[Start of section]
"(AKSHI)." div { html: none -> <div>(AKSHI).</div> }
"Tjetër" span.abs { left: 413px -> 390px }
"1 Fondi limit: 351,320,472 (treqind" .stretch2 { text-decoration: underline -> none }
[End of section]
[Start of section]
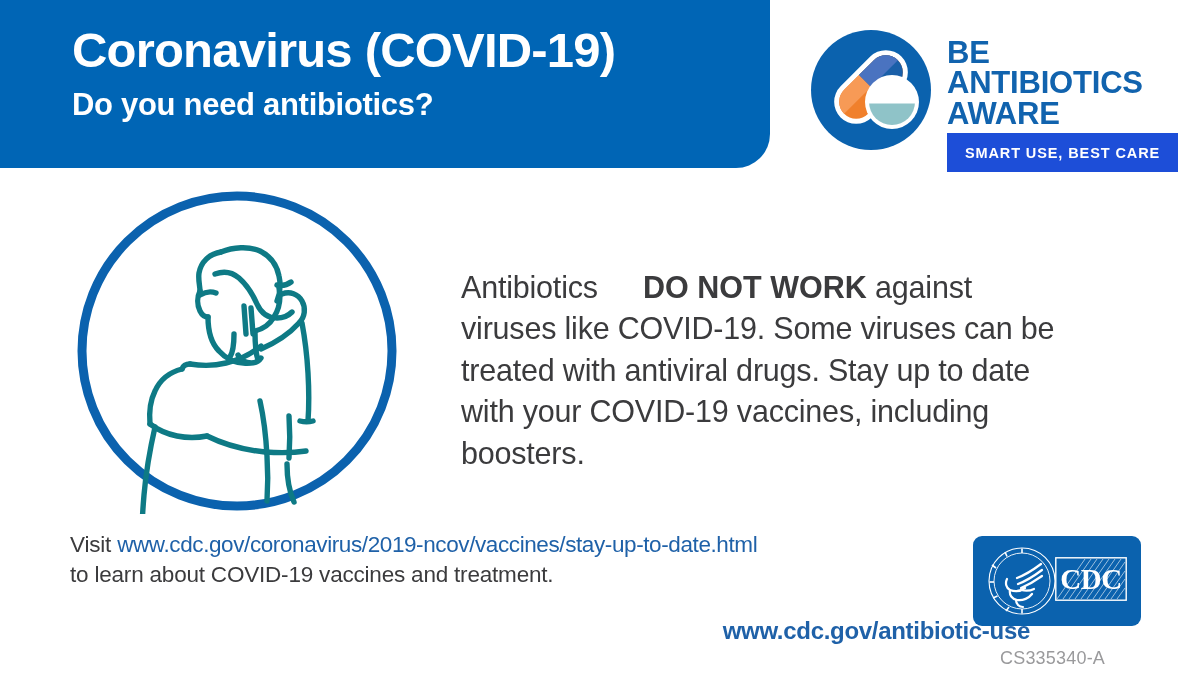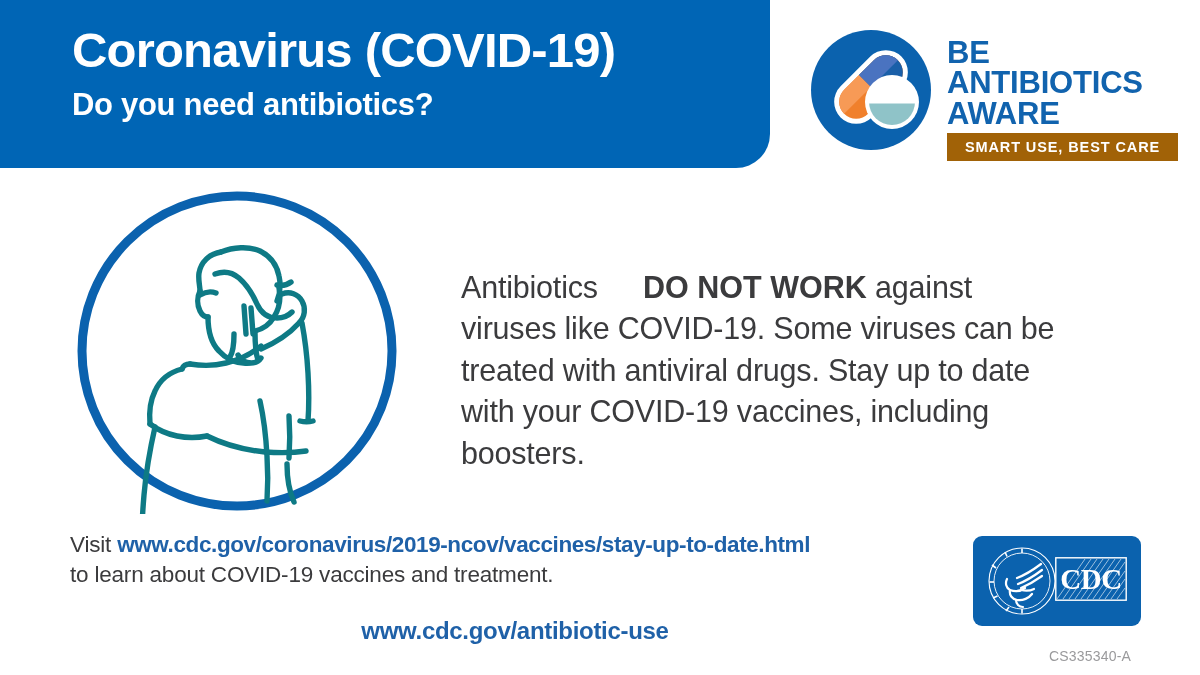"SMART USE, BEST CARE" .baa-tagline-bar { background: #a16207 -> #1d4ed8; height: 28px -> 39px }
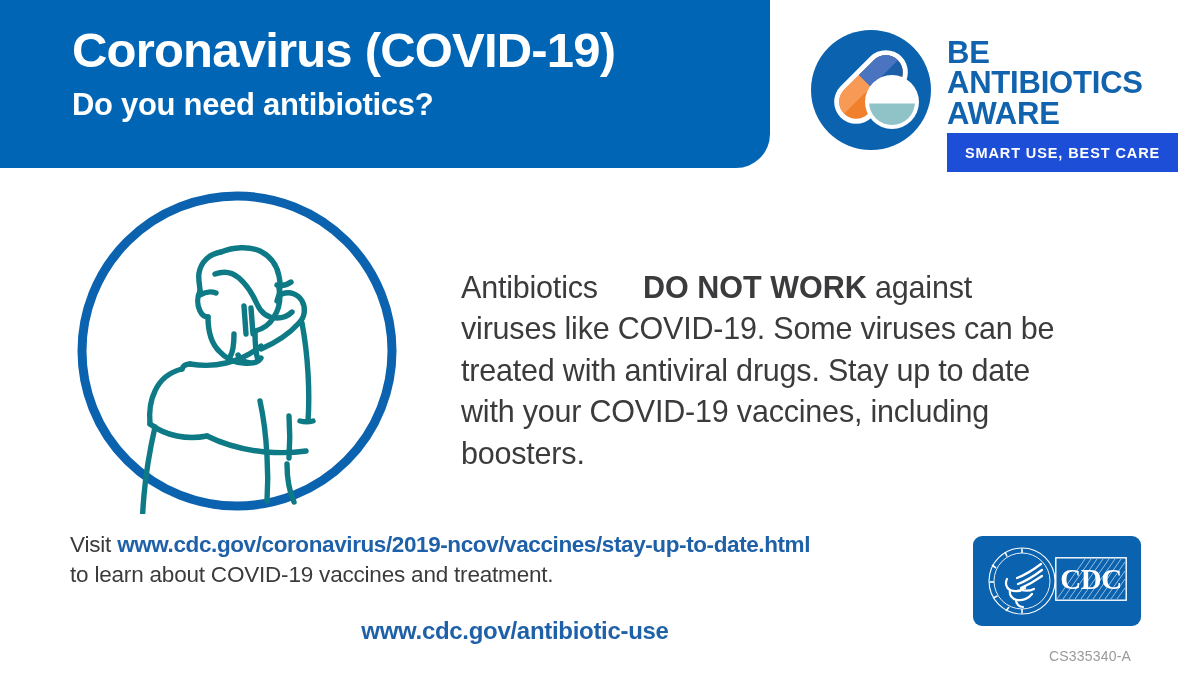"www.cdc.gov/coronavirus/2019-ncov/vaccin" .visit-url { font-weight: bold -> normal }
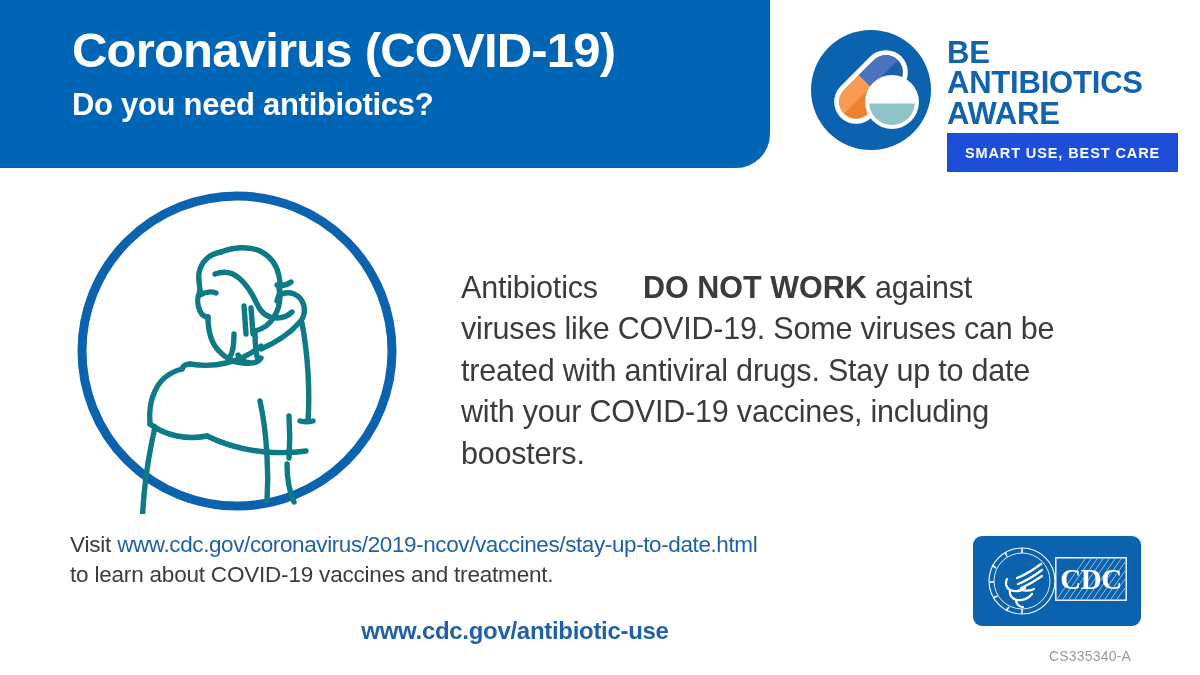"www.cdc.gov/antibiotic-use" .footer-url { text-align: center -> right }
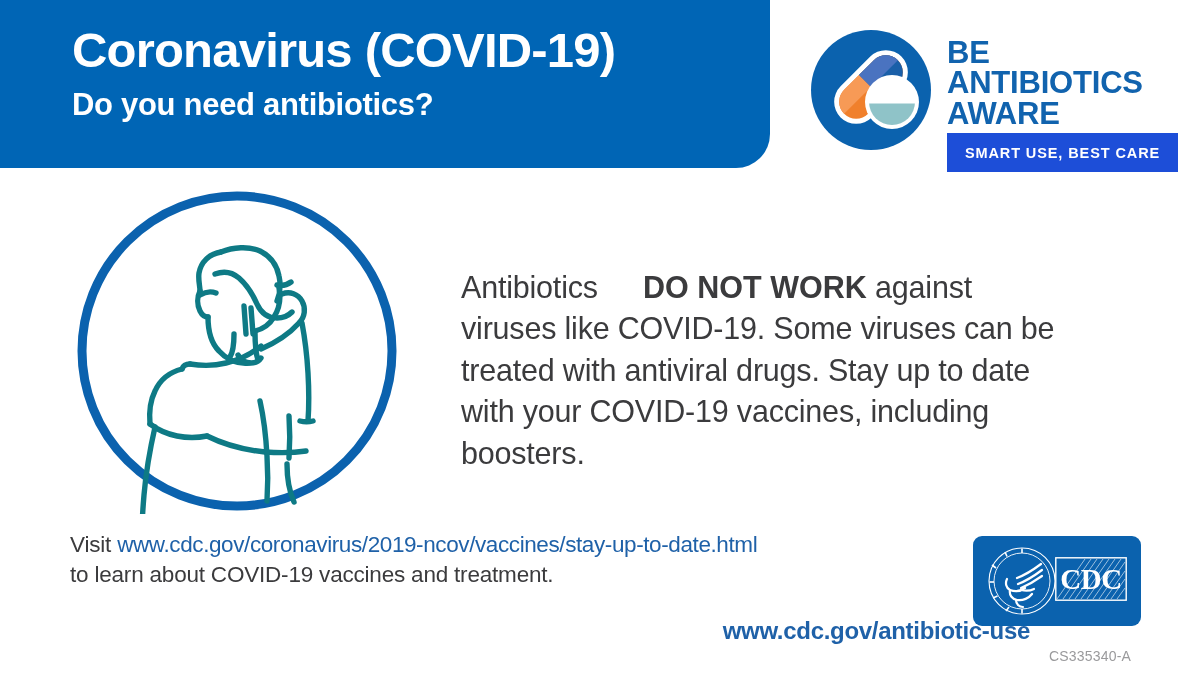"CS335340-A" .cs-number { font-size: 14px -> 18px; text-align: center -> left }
[End of section]
- Required action
Where the data above reaches the line holding "left: 413px ->", begin printing, and stop after the line holding "Fondi limit: 351,320,472". Each line must be reproduced exactly, with nothing else added.

- Solution
"Tjetër" span.abs { left: 413px -> 390px }
"1 Fondi limit: 351,320,472 (treqind" .stretch2 { text-decoration: underline -> none }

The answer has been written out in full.